Mattia Viviani

Personal information
- Date of birth: 4 September 2000 (age 25)
- Place of birth: Brescia, Italy
- Height: 1.87 m (6 ft 2 in)
- Position: Midfielder

Team information
- Current team: Arezzo
- Number: 23

Youth career
- Brescia

Senior career*
- Years: Team / Apps / (Gls)
- 2018–2020: Brescia / 16 / (0)
- 2020–2021: Chievo / 31 / (0)
- 2021–2026: Benevento / 66 / (4)
- 2023–2024: → Cosenza (loan) / 15 / (0)
- 2026–: Arezzo / 7 / (0)

International career^{‡}
- 2018: Italy U-19 / 1 / (0)
- 2021: Italy U-20 / 1 / (0)

= Mattia Viviani =

Italian footballer

Mattia Viviani (born 4 September 2000) is an Italian football player who plays for club Arezzo.

==Club career==
He is a product of Brescia youth teams. On 22 March 2018, he signed his first professional contract with Brescia at the age of 17 for a three-year term.

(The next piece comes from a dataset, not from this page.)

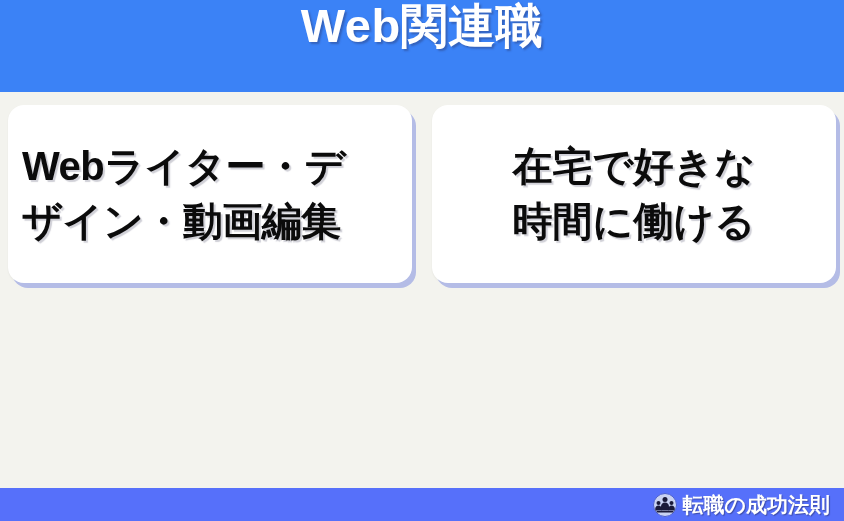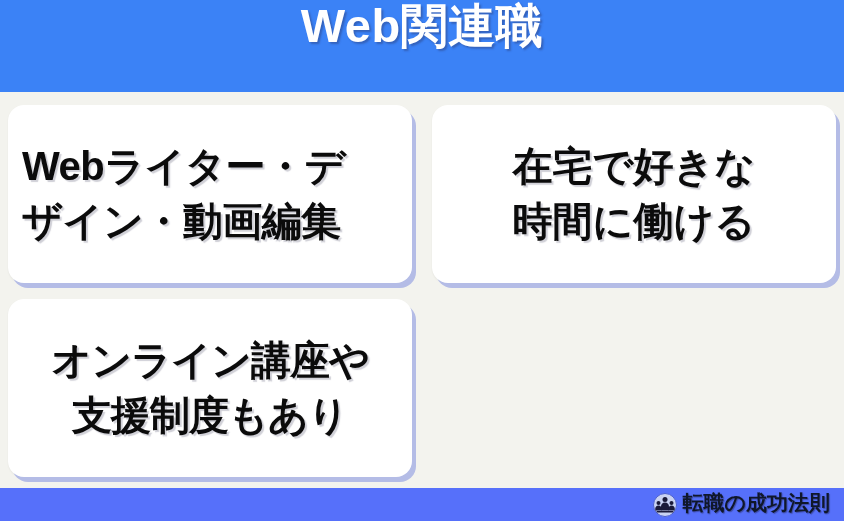"オンライン講座や" div.card { html: <div> <div>オンライン講座や 支援制度もあり</div> </div> -> none }
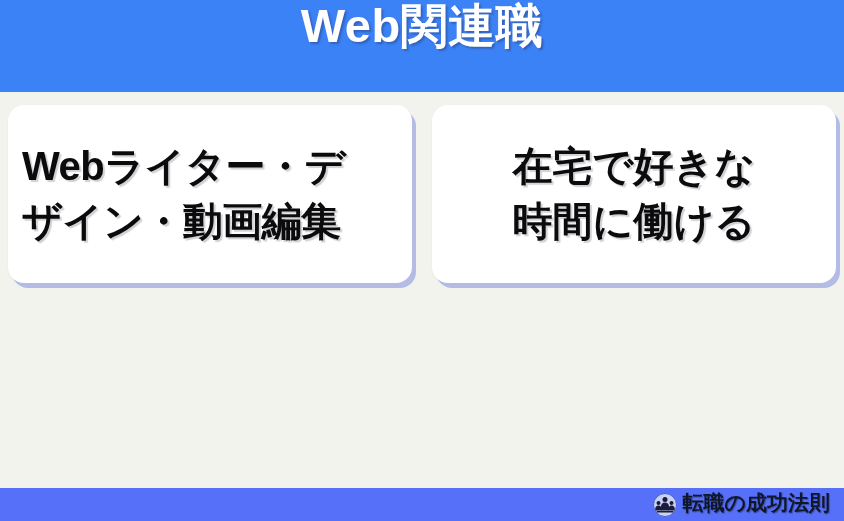"転職の成功法則" .brand-name { color: #0f172a -> #ffffff; font-family: Liberation Mono, monospace -> none }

Two days later, on 24 March 2018, he made his Serie A debut for Brescia in a game against Bari as a starter, before being substituted at half-time by Andrea Caracciolo.

On 14 December 2019 he did his Serie A debut against Lecce.

On 5 October 2020 he signed a three-year contract with Chievo. Chievo went bankrupt at the end of the 2020–21 season, making him a free agent.

On 15 September 2021, Viviani signed with Benevento. On 19 August 2023, Viviani moved on loan to Cosenza, with an option to buy.

==International==
In September 2018, he was called up to Italy national under-19 football team for two friendlies.